Die Vorinstanzen gaben der Klage statt und verneinten eine wirksame Aufrechnung. Gemäß § 215 Alt. 1 BGB kann grundsätzlich auch mit einer bereits verjährten Forderung aufgerechnet werden, solange die Forderung in dem Zeitpunkt, in dem erstmals aufgerechnet hätte werden können, noch nicht verjährt war. Die Ausnahmeregelung des § 215 Alt. 1 BGB hielten die Gerichte jedoch nicht für einschlägig, weil die Forderungen nicht gleichartig gewesen seien und damit keine Aufrechnungslage bestanden habe.
Der Anspruch auf Rückzahlung der Barkaution stelle eine Geldforderung dar, wohingegen der Anspruch des Vermieters auf Schadensersatz wegen Beschädigung der Mietsache auf eine Naturalrestitution (z. B. Reparatur eines Schadens) gerichtet sei. Der Vermieter hätte zwar auch einen Geldanspruch nach § 249 Abs. 2 S. 1 BGB geltend machen können, diesen hätte er jedoch innerhalb der Verjährungsfrist von sechs Monaten geltend machen müssen.

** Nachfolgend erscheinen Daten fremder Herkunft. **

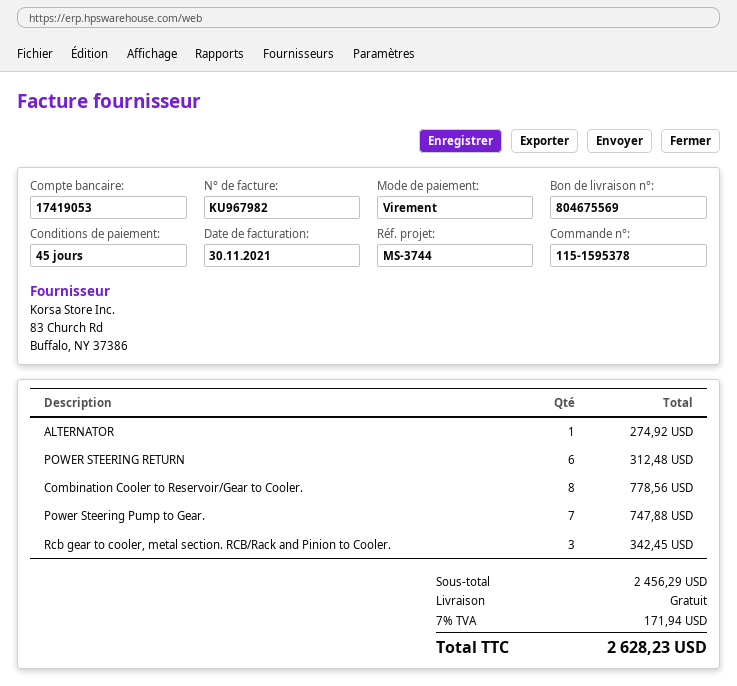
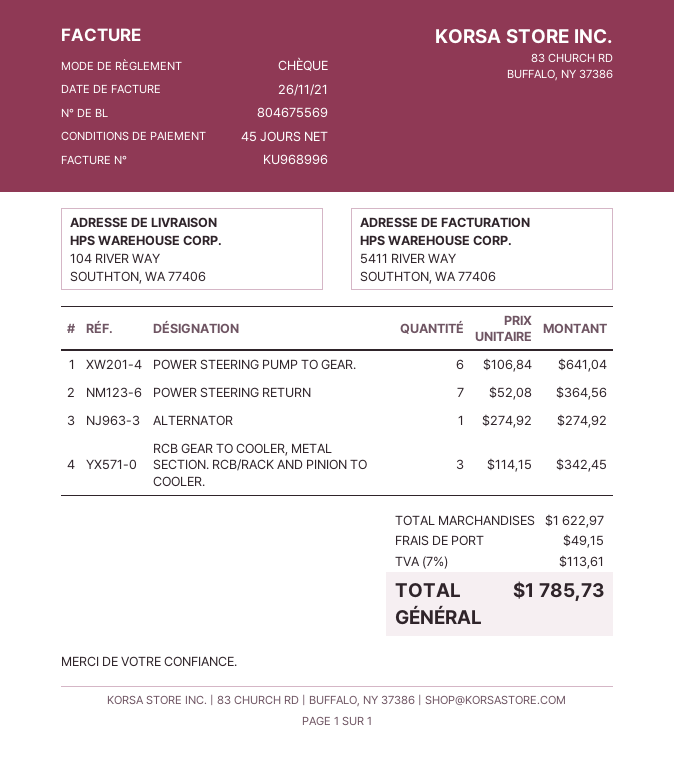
invoice number: KU967982 -> KU968996
invoice date: 2021-11-30 -> 2021-11-26
payment method: bank transfer -> cheque
POWER STEERING RETURN: 6 for 312.48 -> 7 for 364.56
Combination Cooler to Reservoir/Gear to Cooler.: 8 for 778.56 -> none
Power Steering Pump to Gear.: 7 for 747.88 -> 6 for 641.04
subtotal: 2456.29 -> 1622.97
shipping: 0.00 -> 49.15
tax: 7% = 171.94 -> 7% = 113.61
total: 2628.23 -> 1785.73

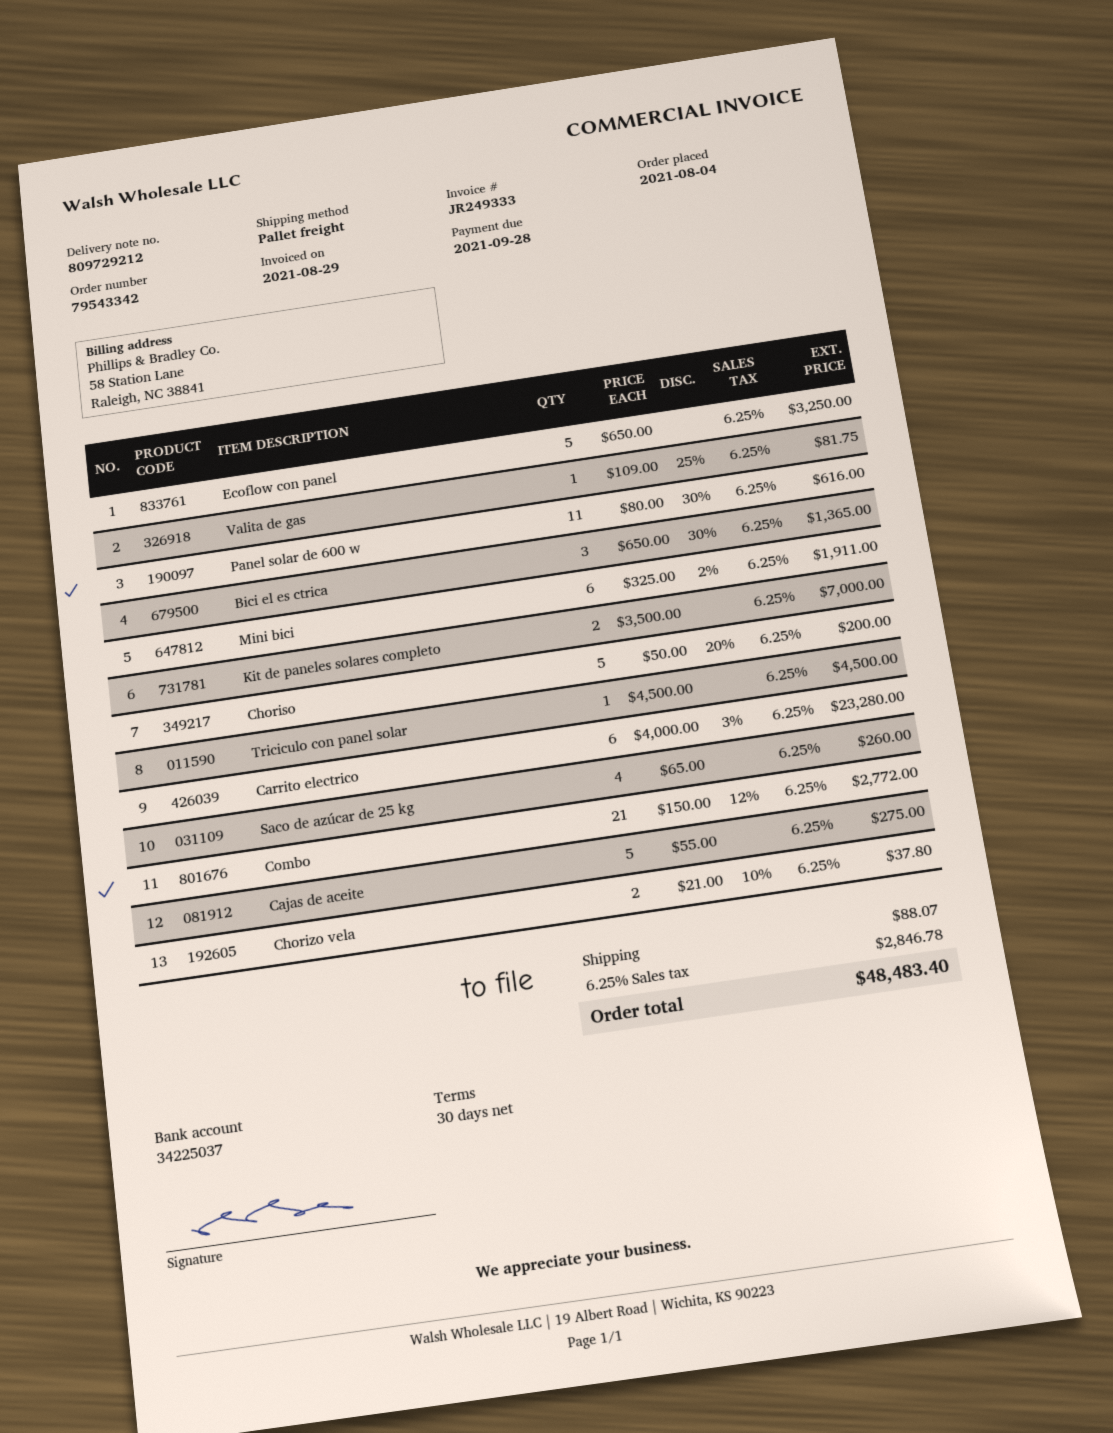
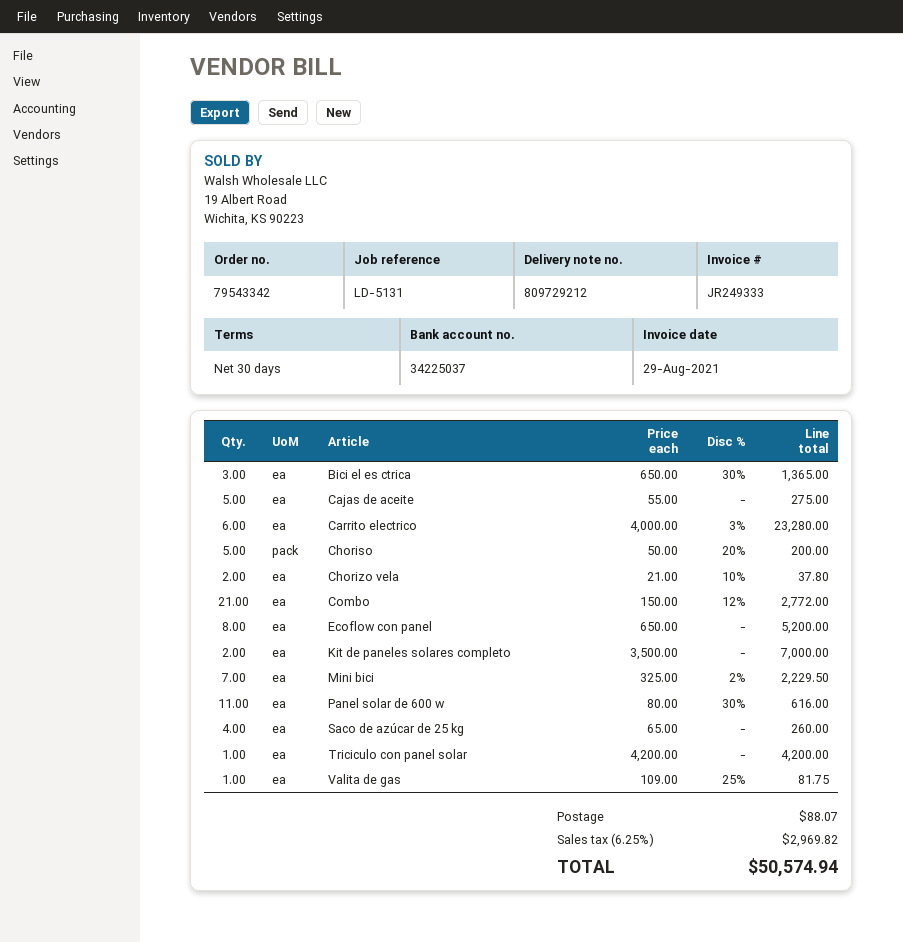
Ecoflow con panel: 5 x 650.00 = 3250.00 -> 8 x 650.00 = 5200.00
Mini bici: 6 x 325.00 - 2% = 1911.00 -> 7 x 325.00 - 2% = 2229.50
Triciculo con panel solar: 1 x 4500.00 = 4500.00 -> 1 x 4200.00 = 4200.00
tax: 6.25% = 2846.78 -> 6.25% = 2969.82
total: 48483.40 -> 50574.94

In seiner Entscheidung hob der BGH die Entscheidung der Vorinstanzen auf und stellte fest, dass die Aufrechnung des Vermieters auch mit verjährten Schadensersatzansprüchen möglich ist. Entscheidend für die Urteilsfindung war die sogenannte „Ersetzungsbefugnis“ des Vermieters nach § 249 Abs. 2 S. 1 BGB, welche es dem Vermieter erlaubt, anstelle einer Naturalrestitution Geldersatz zu verlangen.
Der BGH entschied, dass die Möglichkeit des Vermieters, Schadensersatzansprüche durch Aufrechnung gegen die Mietkaution geltend zu machen, nicht daran scheitern dürfe, dass die Ersetzungsbefugnis nicht innerhalb der Verjährungsfrist ausgeübt wurde.
In den Entscheidungen der Vorinstanzen sei nach Auffassung des BGH die Interessenlage der Parteien des Wohnraummietverhältnisses nicht hinreichend gewürdigt worden, da eine Barkautionsvereinbarung grundsätzlich darauf abziele, dem Vermieter nach Beendigung des Mietverhältnisses eine einfache Möglichkeit zur Befriedigung seiner Ansprüche zu verschaffen. Folglich könne sich der Vermieter auch auf verjährte Schadensersatzansprüche berufen, sofern diese bei der Kautionsabrechnung in zulässiger Weise aufgerechnet werden.
Demgegenüber bestehe regelmäßig kein besonderes Interesse des Mieters, dass die Aufrechnung noch innerhalb der Verjährungsfrist erfolgt. Die isolierte Ausübung der Ersetzungsbefugnis stelle lediglich eine Formalität im Vorfeld zu der für beide Parteien maßgeblichen Abrechnung der Barkaution dar, die nach Rechtsprechung des Senats nicht zwangsläufig in unverjährter Zeit erfolgen muss.
Die Entscheidung stärkt die Position der Vermieter, da diese auch nach Ablauf der Verjährungsfrist von sechs Monaten Schadensersatzansprüche durch Aufrechnung gegen die Mietsicherheit geltend machen können. Dies bietet Vermietern mehr Sicherheit, indem sie eine Mietsicherheit über die Verjährungsfrist hinaus als Absicherung für ihre Ansprüche nutzen können.
Für Mieter hingegen bedeutet das Urteil, dass auch nach Ablauf der Verjährungsfrist noch ein Verlust der gestellten Mietsicherheit drohen kann. Möchte ein Mieter dieses Risiko verhindern, empfiehlt es sich, die Aufrechnungsmöglichkeit des Vermieters vertraglich auf sechs Monate zu beschränken, und zwar unabhängig davon, ob zuvor bereits eine Aufrechnungslage bestand oder nicht.